On 6 July 1958, Hastings Banda returned to Nyasaland at the invitation of the activists to lead a movement against Federation and towards independence. Banda, together with some of these lieutenants, toured the country rousing support and the disturbances continued. At the end of 1958, Banda and other NAC leaders attended an All-African People's Conference in Accra, in recently-independent Ghana, and they returned to Nyasaland determined to press for constitutional change. When the Federation of Rhodesia and Nyasaland was set up in 1953, provision had been made for the Federal constitution to be reviewed in 1960, including a review of which territories it would include, and Banda wanted to ensure African, and hopefully Congress, majorities on the Nyasaland bodies that would take part in this review.
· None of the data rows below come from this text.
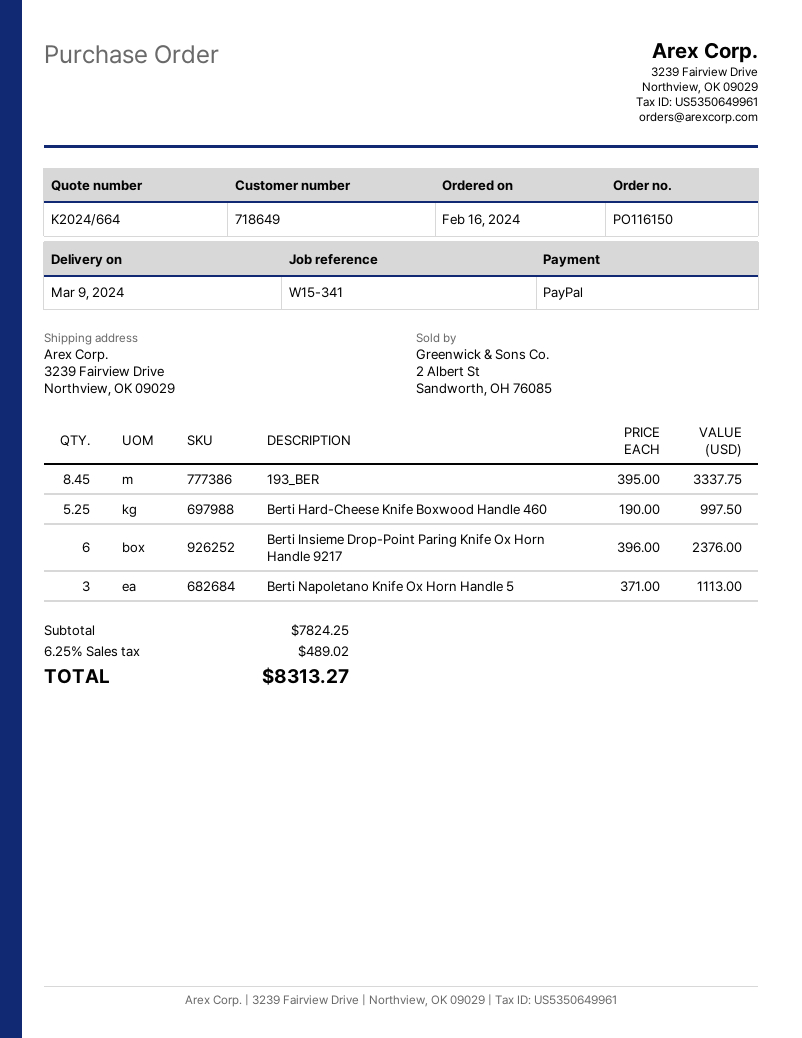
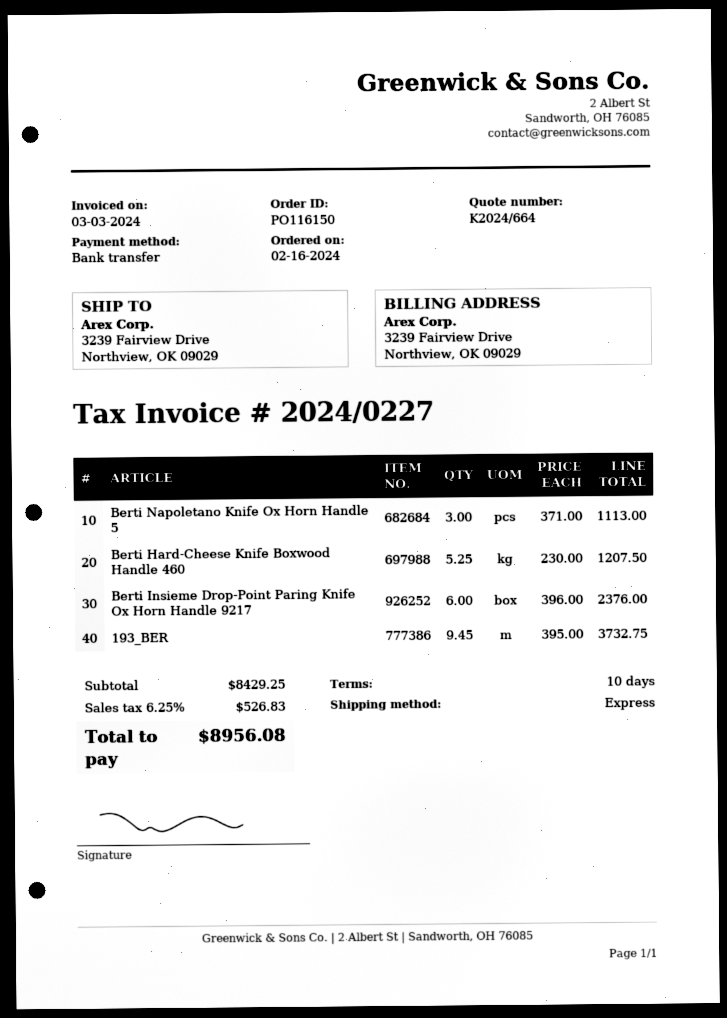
payment method: PayPal -> bank transfer
193_BER: 8.45 x 395.00 = 3337.75 -> 9.45 x 395.00 = 3732.75
Berti Hard-Cheese Knife Boxwood Handle 460: 5.25 x 190.00 = 997.50 -> 5.25 x 230.00 = 1207.50
subtotal: 7824.25 -> 8429.25
tax: 6.25% = 489.02 -> 6.25% = 526.83
total: 8313.27 -> 8956.08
However, when Banda presented the Congress proposals to the governor, Sir Robert Armitage that would have led to withdrawal from the Federation, Armitage refused to accept them, although Banda continued discussions with the governor and leading officials on proposed constitutional changes.
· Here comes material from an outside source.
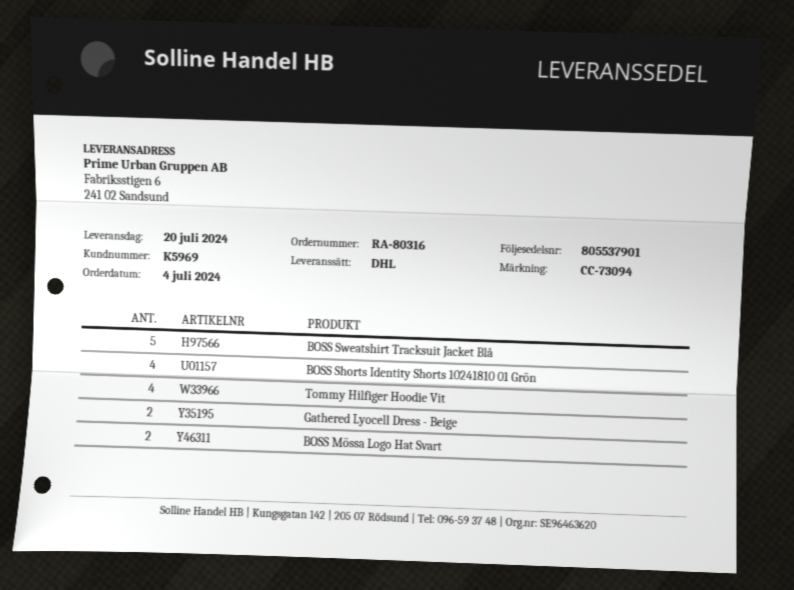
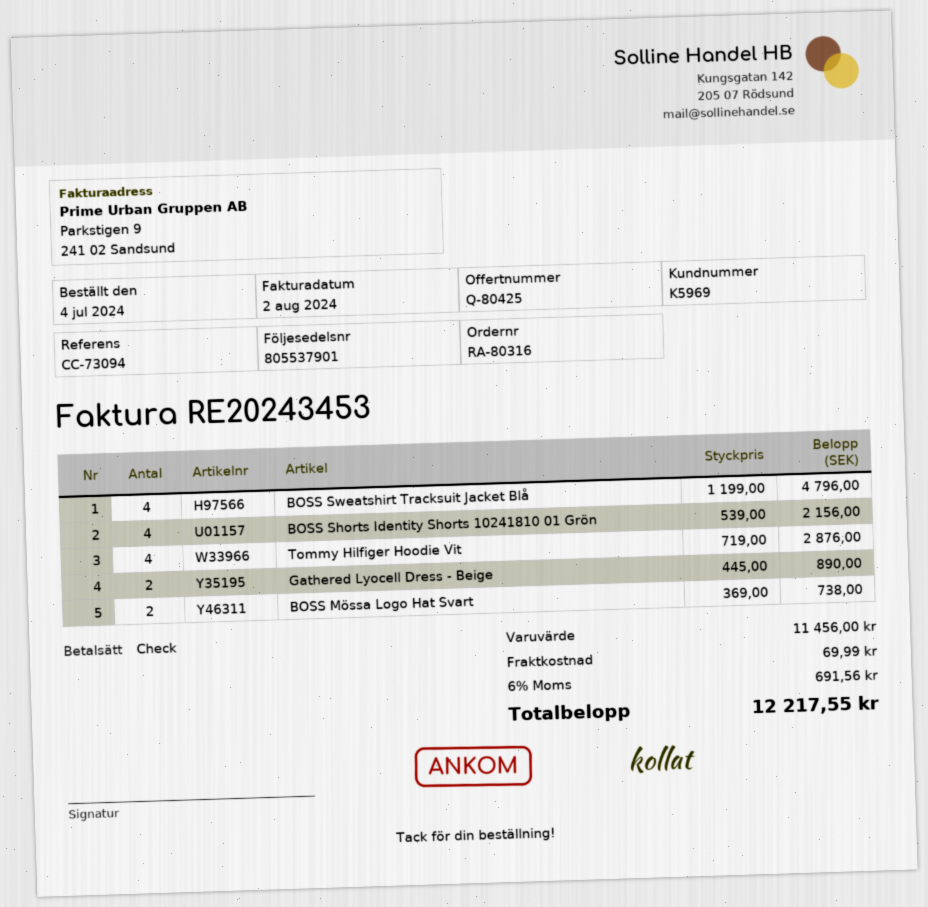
BOSS Sweatshirt Tracksuit Jacket Blå: 5 -> 4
When talks ended in stalemate at the start of January 1959, Chipembere and Chiume led calls to intensify the protest campaign. Their programme proposed disobedience to colonial laws and demonstrations which would lead to arrests, to be followed by protests in favour of those arrested and further arrests of protesters, and the intimidation of, and sometimes assaults on, police and government workers trying to enforce the laws, in an escalatory cycle designed to cause chaos. The disturbances particularly affected four heavily populated districts in the south of the protectorate, including the two largest towns and, by mid-February, Armitage considered that the situation was serious enough to prepare for a State of Emergency throughout Nyasaland.
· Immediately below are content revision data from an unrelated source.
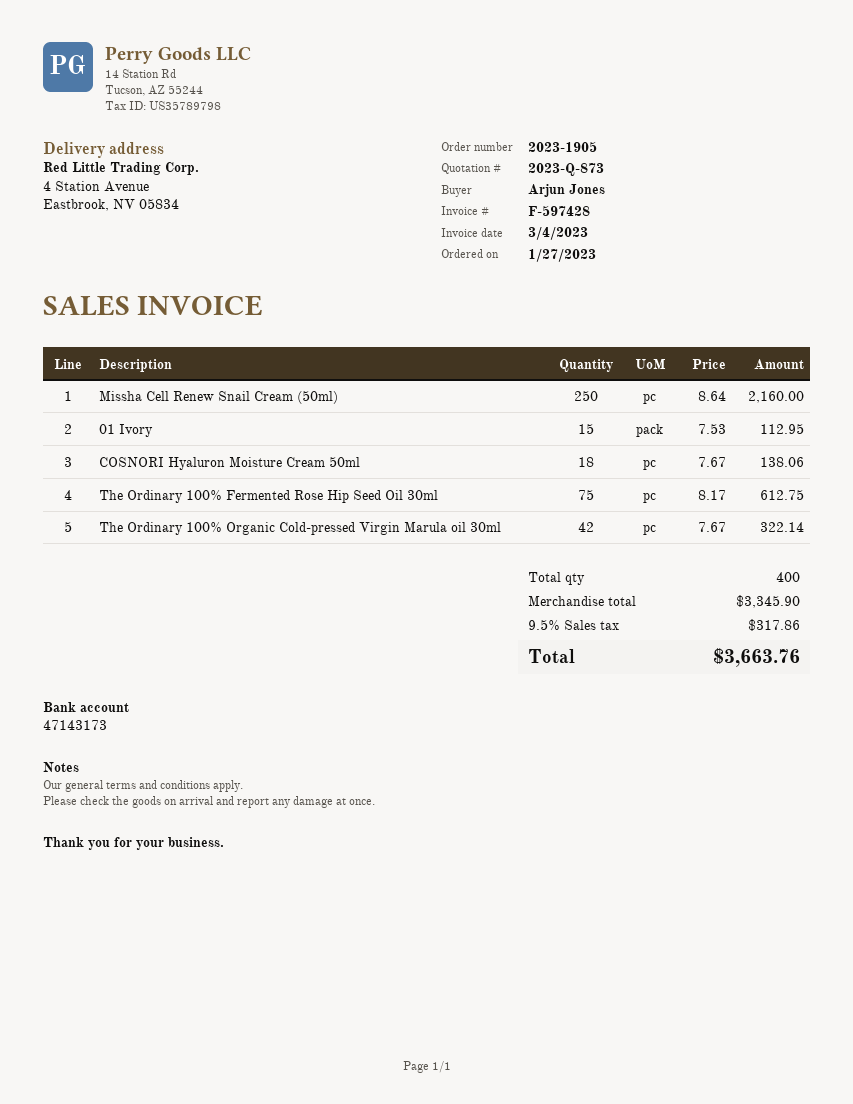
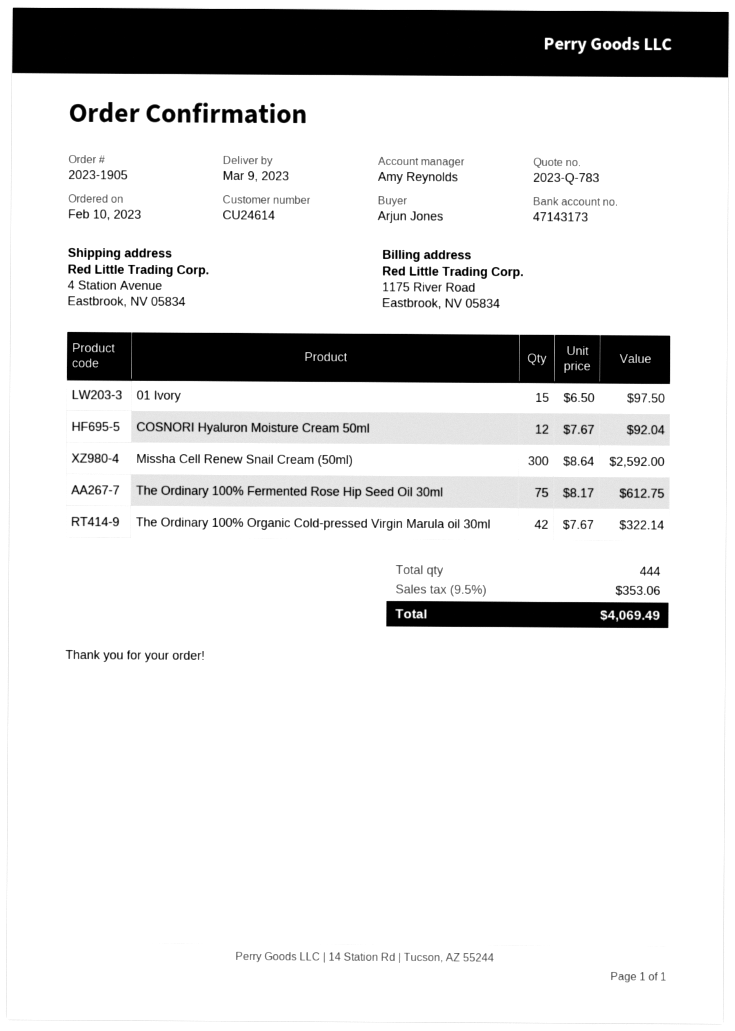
quote number: 2023-Q-873 -> 2023-Q-783
order date: 2023-01-27 -> 2023-02-10
Missha Cell Renew Snail Cream (50ml): 250 x 8.64 = 2160.00 -> 300 x 8.64 = 2592.00
01 Ivory: 15 x 7.53 = 112.95 -> 15 x 6.50 = 97.50
COSNORI Hyaluron Moisture Cream 50ml: 18 x 7.67 = 138.06 -> 12 x 7.67 = 92.04
total quantity: 400 -> 444
tax: 9.5% = 317.86 -> 9.5% = 353.06
total: 3663.76 -> 4069.49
The authorities' concerns were bolstered by reports from several police informers, only one of which was actually present at the clandestine Congress meeting on the night of 24–25 January to discuss the possible action to be taken if Banda were arrested. It seems probable that this discussion including loose talk about attacking Europeans, and that this was the basis for the claim made by the Head of Special Branch of a plan for the indiscriminate killing of Europeans, Asians and Africans opposed to Congress, the so-called "murder plot". The Nyasaland government took no immediate action against Banda, and continued to negotiate with him, and the governor also made no specific reference to the "murder plot" until after his declaration of a State of Emergency. The Devlin Commission strongly criticised talk of the "murder plot", which it said did not exist, and the use made of this claim trying to justify the Emergency.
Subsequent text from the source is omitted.